Restore Africa, a nongovernmental organization has embarked on a programme to plant 4.1 million exotic, indigenous, and fruit trees in Elgeyo Marakwet County in the next five years.
The initiative that the organization is undertaking in conjunction with two other NGOs, Self Help Africa and World vision aims at conserving the environment and enhancing nutrition in the region.
And in readiness of the programme to be launched soon, a four-day sensitization workshop for stakeholders is currently ongoing in the county’s Kapsowar headquarters.
Presiding over the opening of the workshop yesterday, area Water and Environment CEC, Mr. Jason Lagat, urged the stakeholders to embrace the program, adding that it will address food security, improve livelihoods through income-generating activities, and also address food nutrition through fruit trees.
Nancy Kipkemoi, Self Help Africa Project Manager for Elgeyo Marakwet said the workshop intended to equip members with knowledge and requisite management skills to effectively fast-track the implementation of the program.
“We will formulate strategies on how to mobilize and sensitize farmers to plant the trees towards achieving the minimum threshold required,” she said.
Elgeyo Marakwet County Commissioner Mr.
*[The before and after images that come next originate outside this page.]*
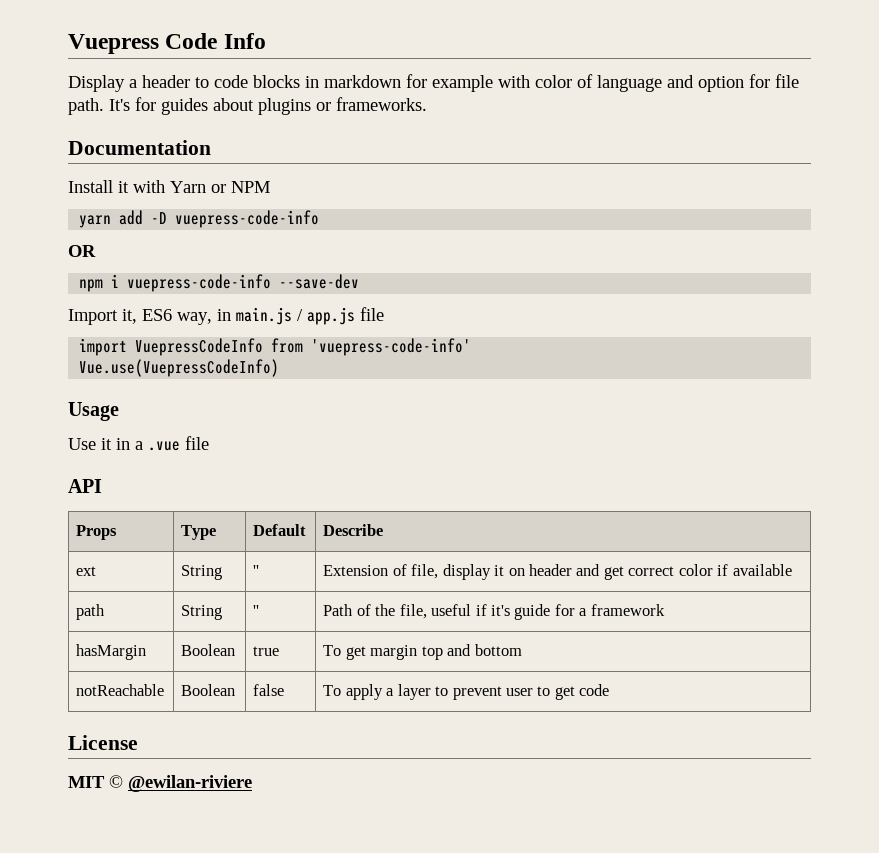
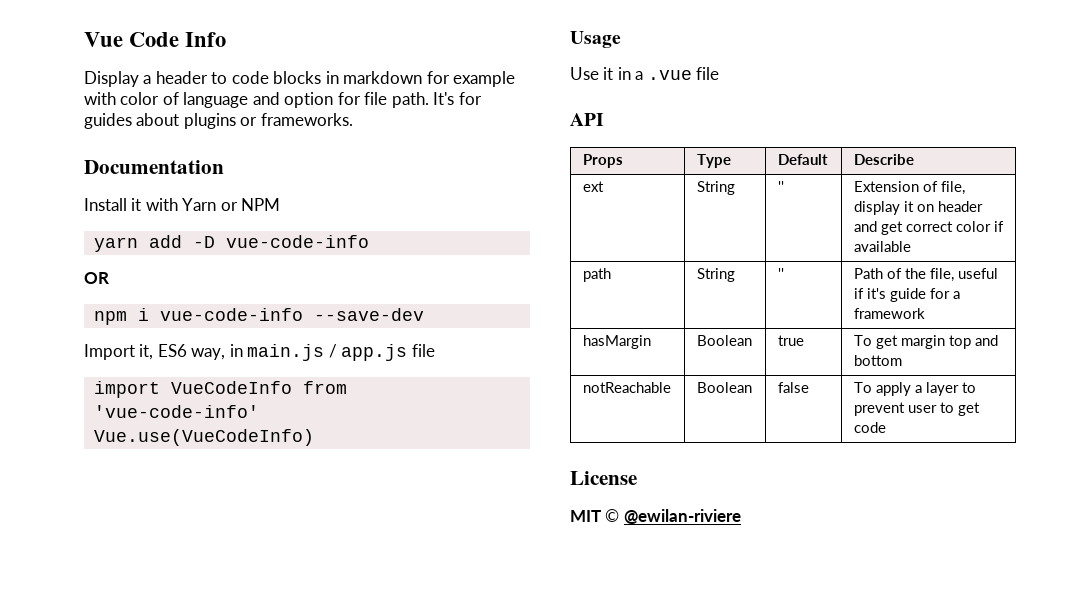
- Vuepress Code Info
+ Vue Code Info
- yarn add -D vuepress-code-info
+ yarn add -D vue-code-info
- npm i vuepress-code-info --save-dev
+ npm i vue-code-info --save-dev
- import VuepressCodeInfo from 'vuepress-code-info'
- Vue.use(VuepressCodeInfo)
+ import VueCodeInfo from 'vue-code-info'
+ Vue.use(VueCodeInfo)

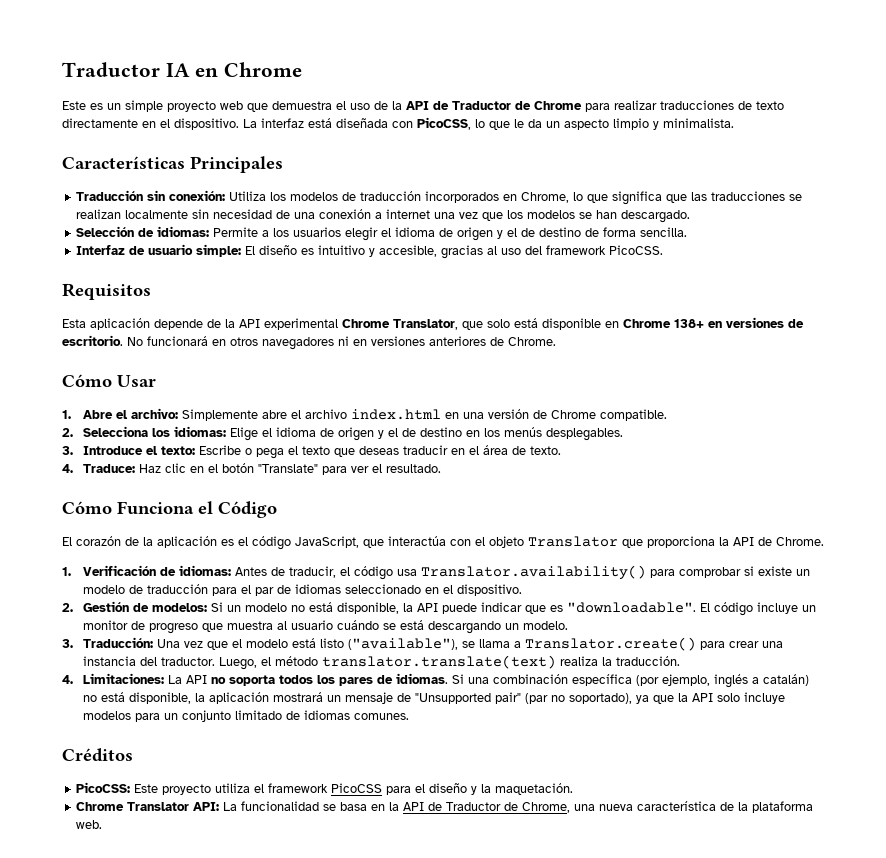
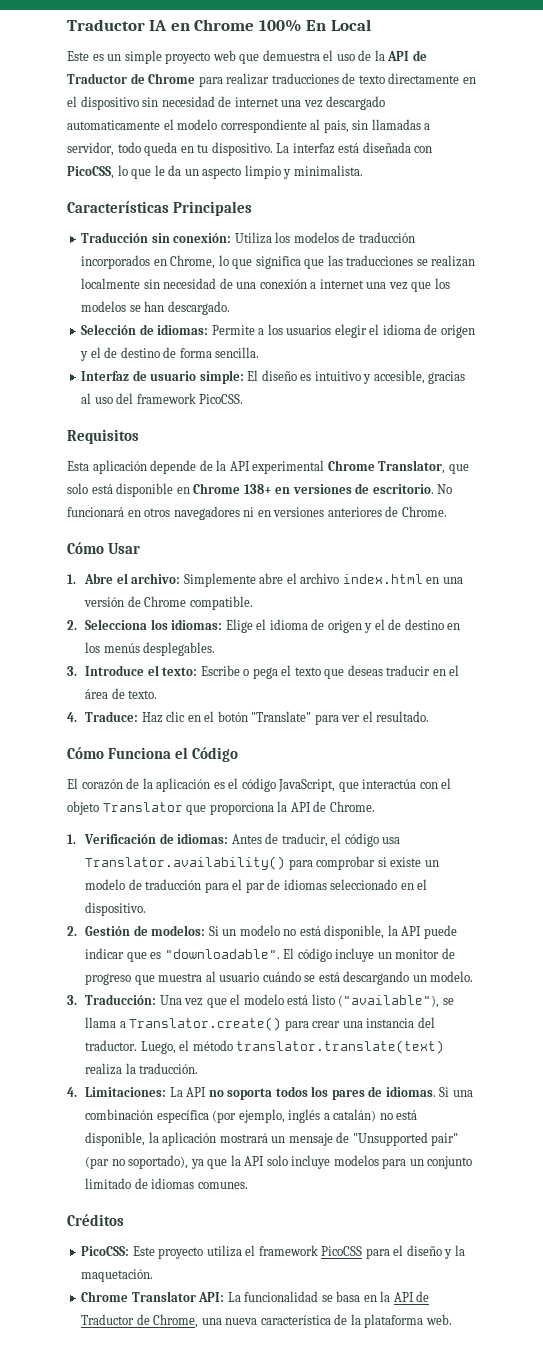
- Traductor IA en Chrome
+ Traductor IA en Chrome 100% En Local
- Este es un simple proyecto web que demuestra el uso de la API de Traductor de Chrome para realizar traducciones de texto directamente en el dispositivo.
+ Este es un simple proyecto web que demuestra el uso de la API de Traductor de Chrome para realizar traducciones de texto directamente en el dispositivo sin necesidad de internet una vez descargado automaticamente el modelo correspondiente al pais, sin llamadas a servidor, todo queda en tu dispositivo.

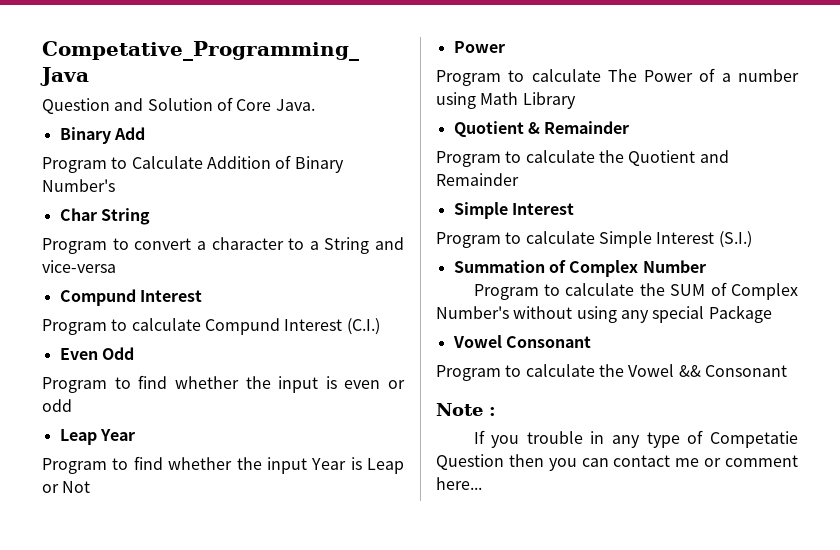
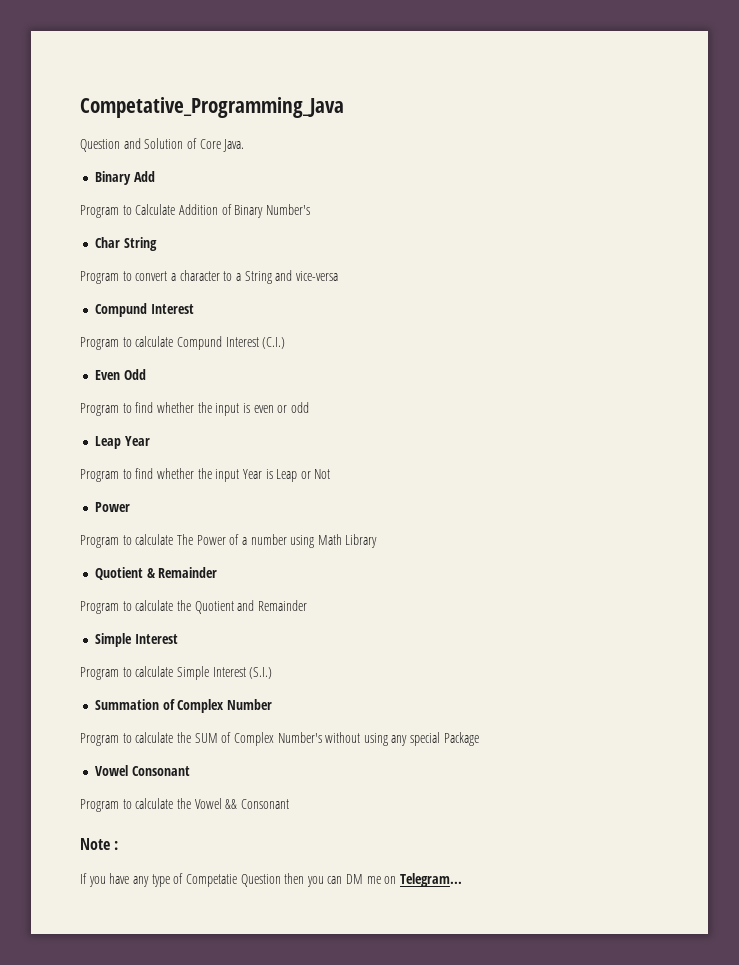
- If you trouble in any type of Competatie Question then you can contact me or comment here...
+ If you have any type of Competatie Question then you can DM me on Telegram...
John Korir who also attended the function pledged his office’s support in efforts to re-green the County.
“Here our main aim is to unbundle the contents from each stakeholder, gain insights, and comply with regulations,” he said.
Among the participants who all pledged to work together to achieve the set targets and ensure the programme’s sustainability are the County Government, local leaders, NGOs, CBOs, farmer, and environmentalists.
The workshop is expected to create a platform for stakeholders to share experiences, learn from each other, and develop partnerships toward achieving the common goal of restoring degraded land and improving food security.
The Restore Africa Organization has been implementing similar programs in other African countries.